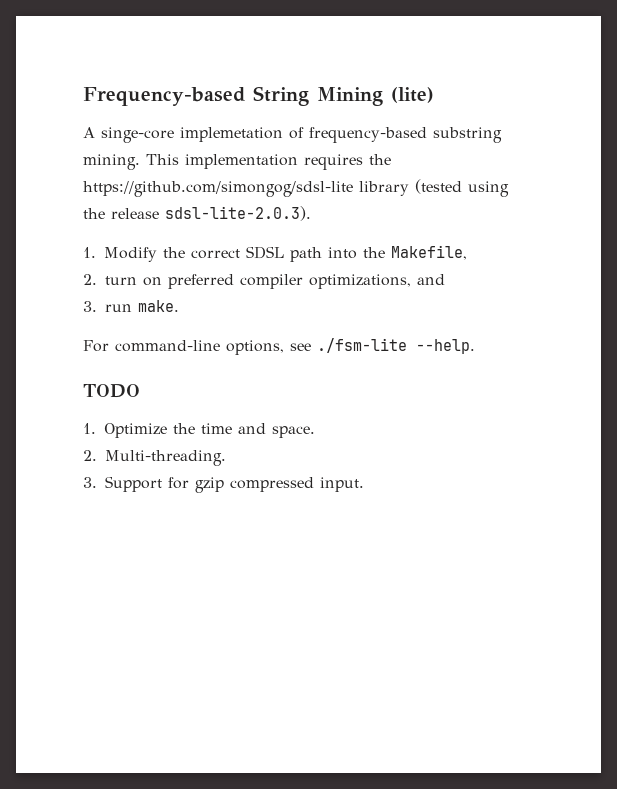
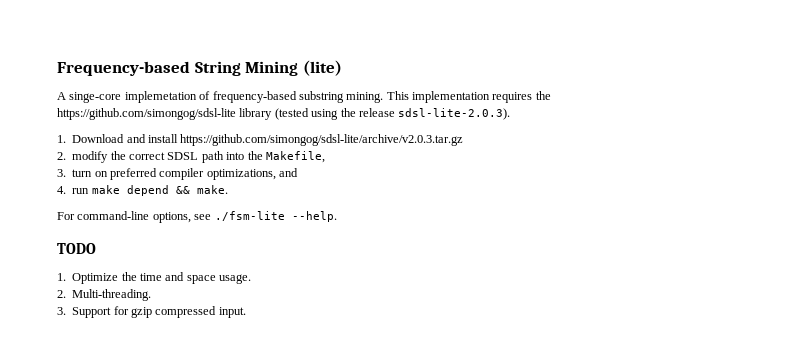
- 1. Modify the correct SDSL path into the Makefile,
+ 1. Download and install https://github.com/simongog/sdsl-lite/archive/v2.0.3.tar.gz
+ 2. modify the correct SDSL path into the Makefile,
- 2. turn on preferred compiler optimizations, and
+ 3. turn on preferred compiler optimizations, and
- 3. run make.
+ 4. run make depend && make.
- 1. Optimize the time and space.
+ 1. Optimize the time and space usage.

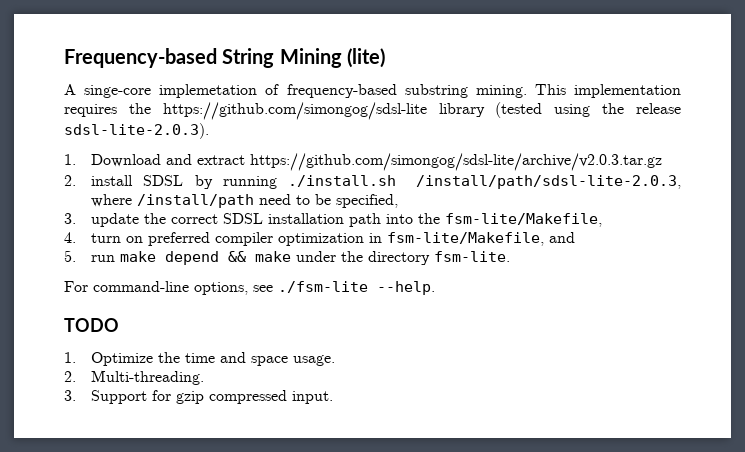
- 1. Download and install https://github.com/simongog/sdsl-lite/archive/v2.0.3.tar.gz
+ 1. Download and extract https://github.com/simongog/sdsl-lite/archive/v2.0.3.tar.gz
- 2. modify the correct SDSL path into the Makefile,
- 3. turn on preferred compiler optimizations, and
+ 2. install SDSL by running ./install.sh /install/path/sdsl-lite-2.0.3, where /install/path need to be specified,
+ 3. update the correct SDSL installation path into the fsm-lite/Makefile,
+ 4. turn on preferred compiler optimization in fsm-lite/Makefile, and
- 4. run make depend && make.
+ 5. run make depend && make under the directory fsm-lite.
---
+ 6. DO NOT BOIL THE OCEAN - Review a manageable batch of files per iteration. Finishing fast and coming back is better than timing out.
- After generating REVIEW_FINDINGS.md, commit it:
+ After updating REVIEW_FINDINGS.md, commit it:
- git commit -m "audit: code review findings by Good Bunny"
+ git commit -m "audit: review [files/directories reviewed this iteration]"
* * *
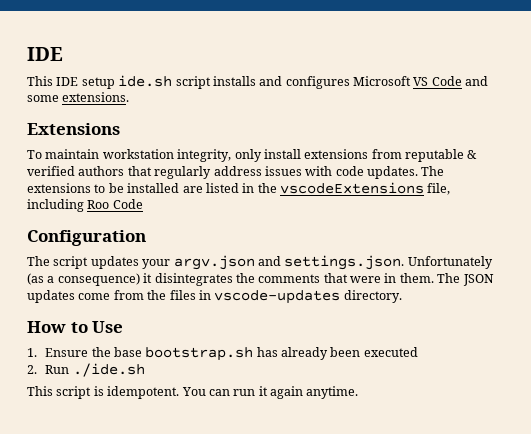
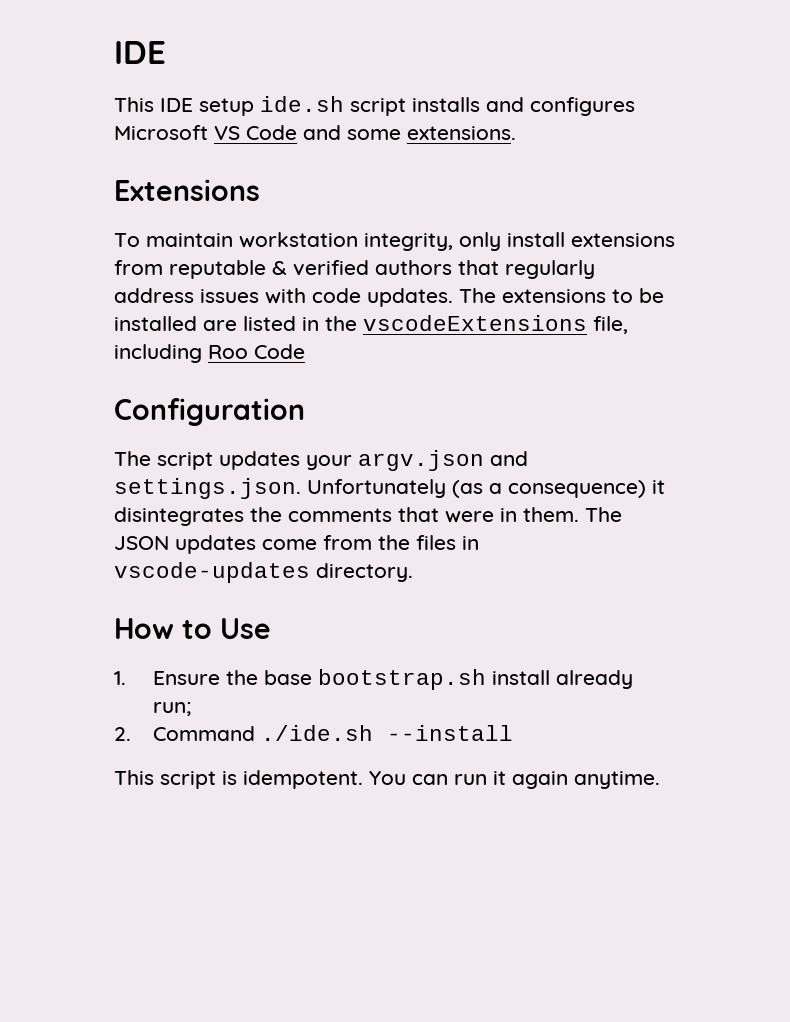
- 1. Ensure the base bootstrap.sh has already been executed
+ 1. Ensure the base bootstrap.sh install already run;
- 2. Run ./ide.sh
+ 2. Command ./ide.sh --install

**What this task involves:**
Output exactly the lines above, beginning at the one with "- 1. Optimize the time and space." and stopping after the one with "the directory fsm-lite.". Pictures are to be omitted.

**Output of the task:**
- 1. Optimize the time and space.
+ 1. Optimize the time and space usage.

- 1. Download and install https://github.com/simongog/sdsl-lite/archive/v2.0.3.tar.gz
+ 1. Download and extract https://github.com/simongog/sdsl-lite/archive/v2.0.3.tar.gz
- 2. modify the correct SDSL path into the Makefile,
- 3. turn on preferred compiler optimizations, and
+ 2. install SDSL by running ./install.sh /install/path/sdsl-lite-2.0.3, where /install/path need to be specified,
+ 3. update the correct SDSL installation path into the fsm-lite/Makefile,
+ 4. turn on preferred compiler optimization in fsm-lite/Makefile, and
- 4. run make depend && make.
+ 5. run make depend && make under the directory fsm-lite.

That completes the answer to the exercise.